Anger has been building for weeks in parts of Nepal after lawmakers struck a breakthrough deal on a new constitution, spurred by April's devastating earthquake.
The constitution was meant to draw a line under centuries of inequality, but plans to divide the country into seven provinces have sparked fury among historically marginalized communities, who say the new borders will limit their political representation.
The latest clashes broke out in the town of Tikapur, 420 km (260 miles) west of Kathmandu, when activists from the Tharu ethnic minority held a protest to demand their own separate province.
The Tharus have struggled to overcome decades spent as bonded slaves to high-caste landowners.
Officials in Kailali said more than 40 security officers were wounded in Monday's clashes, but gave no details of casualties among the demonstrators.

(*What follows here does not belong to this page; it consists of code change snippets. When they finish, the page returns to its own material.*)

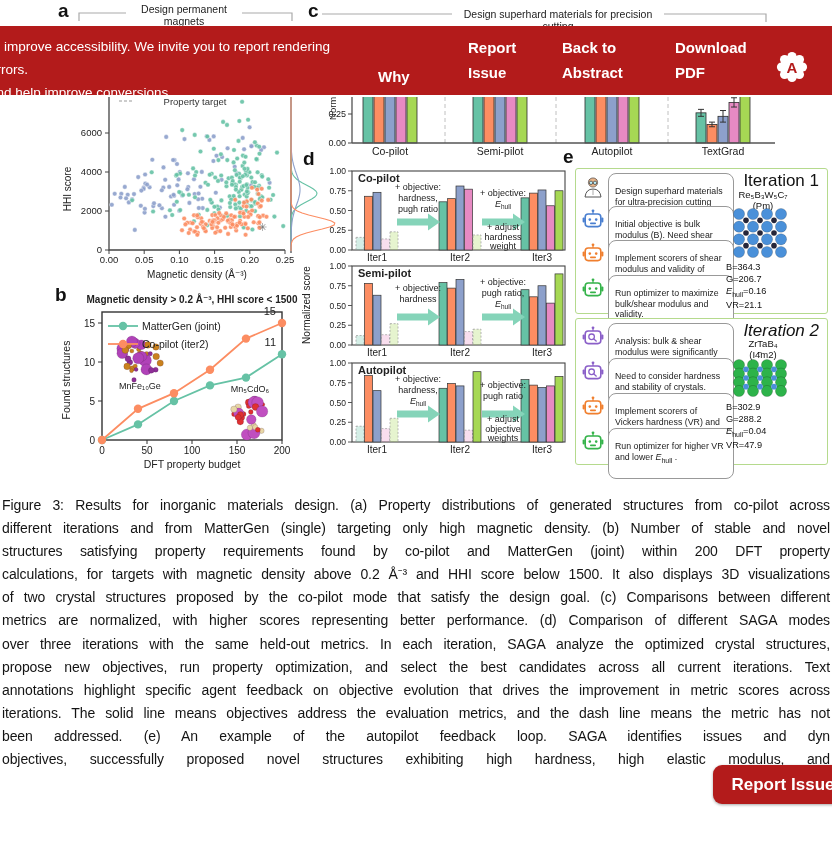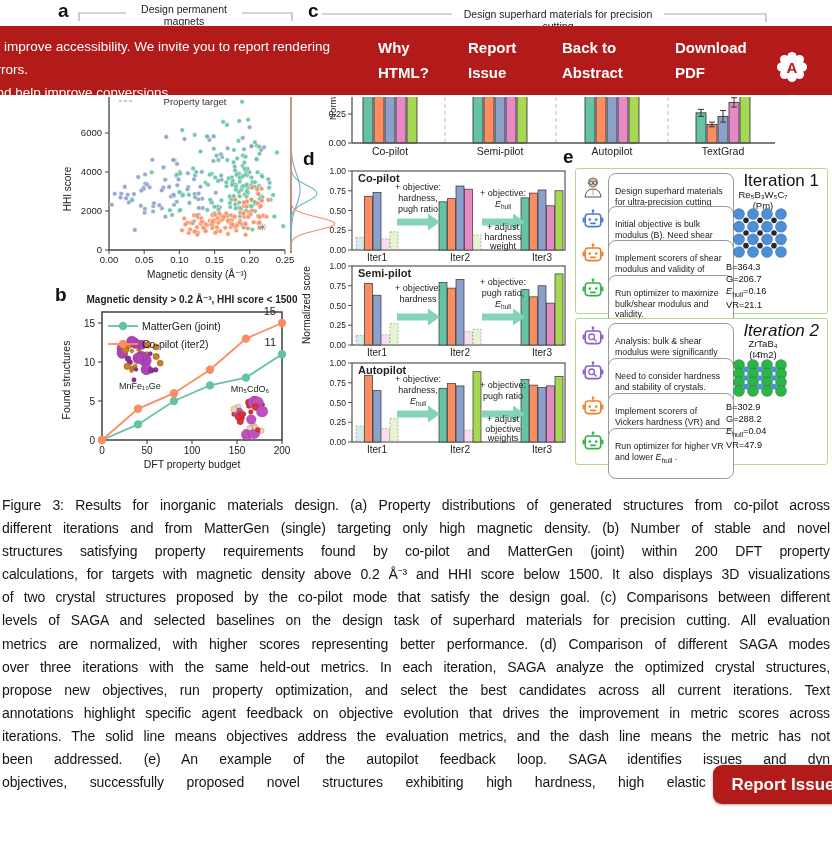--- a/index.html
+++ b/index.html
@@ -897,21 +897,21 @@
         <div class="metrics" style="left: 150px; top: 83px;">B=302.9<br>G=288.2<br><i>E</i><sub style="font-size:7px">hull</sub>=0.04<br>VR=47.9</div>
       </div>
     </div>
 
   <div class="banner">
     <div class="banner-text">
       <div>to improve accessibility. We invite you to report rendering errors.</div>
       <div><span>and </span><a class="bl-link">help improve conversions</a><span>.</span></div>
     </div>
     <div id="banner-links">
-        <a class="blink" style="left: 378px;">
+        <a class="blink" style="left: 378px; margin-top: 29px;">
           <div>Why</div>
           <div>HTML?</div>
         </a>
         <a class="blink" style="left: 468px;">
           <div>Report</div>
           <div>Issue</div>
         </a>
         <a class="blink" style="left: 562px;">
           <div>Back to</div>
           <div>Abstract</div>
@@ -936,21 +936,20 @@
         </g>
     </svg>
   </div>
 
   <div id="caption" class="caption">
       <div class="capline">Figure 3: Results for inorganic materials design. (a) Property distributions of generated structures from co-pilot across</div>
       <div class="capline">different iterations and from MatterGen (single) targeting only high magnetic density. (b) Number of stable and novel</div>
       <div class="capline">structures satisfying property requirements found by co-pilot and MatterGen (joint) within 200 DFT property</div>
       <div class="capline">calculations, for targets with magnetic density above 0.2 Å⁻³ and HHI score below 1500. It also displays 3D visualizations</div>
       <div class="capline">of two crystal structures proposed by the co-pilot mode that satisfy the design goal. (c) Comparisons between different</div>
-      <div class="capline">levels of SAGA and selected baselines on the design task of superhard materials for precision cutting. All evaluation</div>
       <div class="capline">metrics are normalized, with higher scores representing better performance. (d) Comparison of different SAGA modes</div>
       <div class="capline">over three iterations with the same held-out metrics. In each iteration, SAGA analyze the optimized crystal structures,</div>
       <div class="capline">propose new objectives, run property optimization, and select the best candidates across all current iterations. Text</div>
       <div class="capline">annotations highlight specific agent feedback on objective evolution that drives the improvement in metric scores across</div>
       <div class="capline">iterations. The solid line means objectives address the evaluation metrics, and the dash line means the metric has not</div>
       <div class="capline">been addressed. (e) An example of the autopilot feedback loop. SAGA identifies issues and dyn</div>
       <div class="capline">objectives, successfully proposed novel structures exhibiting high hardness, high elastic modulus, and</div>
     </div>
 
   <button class="report-btn">Report Issue</button>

"The situation is calm for now, hundreds of police and army personnel have been deployed in the area," said Nepal police spokesman Kamal Singh Bam.
"The death toll from yesterday's street clashes is seven officers," Bam told AFP, revising earlier figures that counted eight fatalities among the security forces.
"Nepal's government is squarely to blame for its failure to engage with the local community and address its concerns, which led to this horrific escalation," said Brad Adams, Asia Director of Human Rights Watch, in a statement.
"The government needs to take immediate steps to restore order and prevent retaliation by the police."
District officials said no further clashes were reported overnight.
Work on a new national constitution began in 2008, two years after the end of a Maoist insurgency that left an estimated 16,000 people dead and brought down the 240-year-old Hindu monarchy.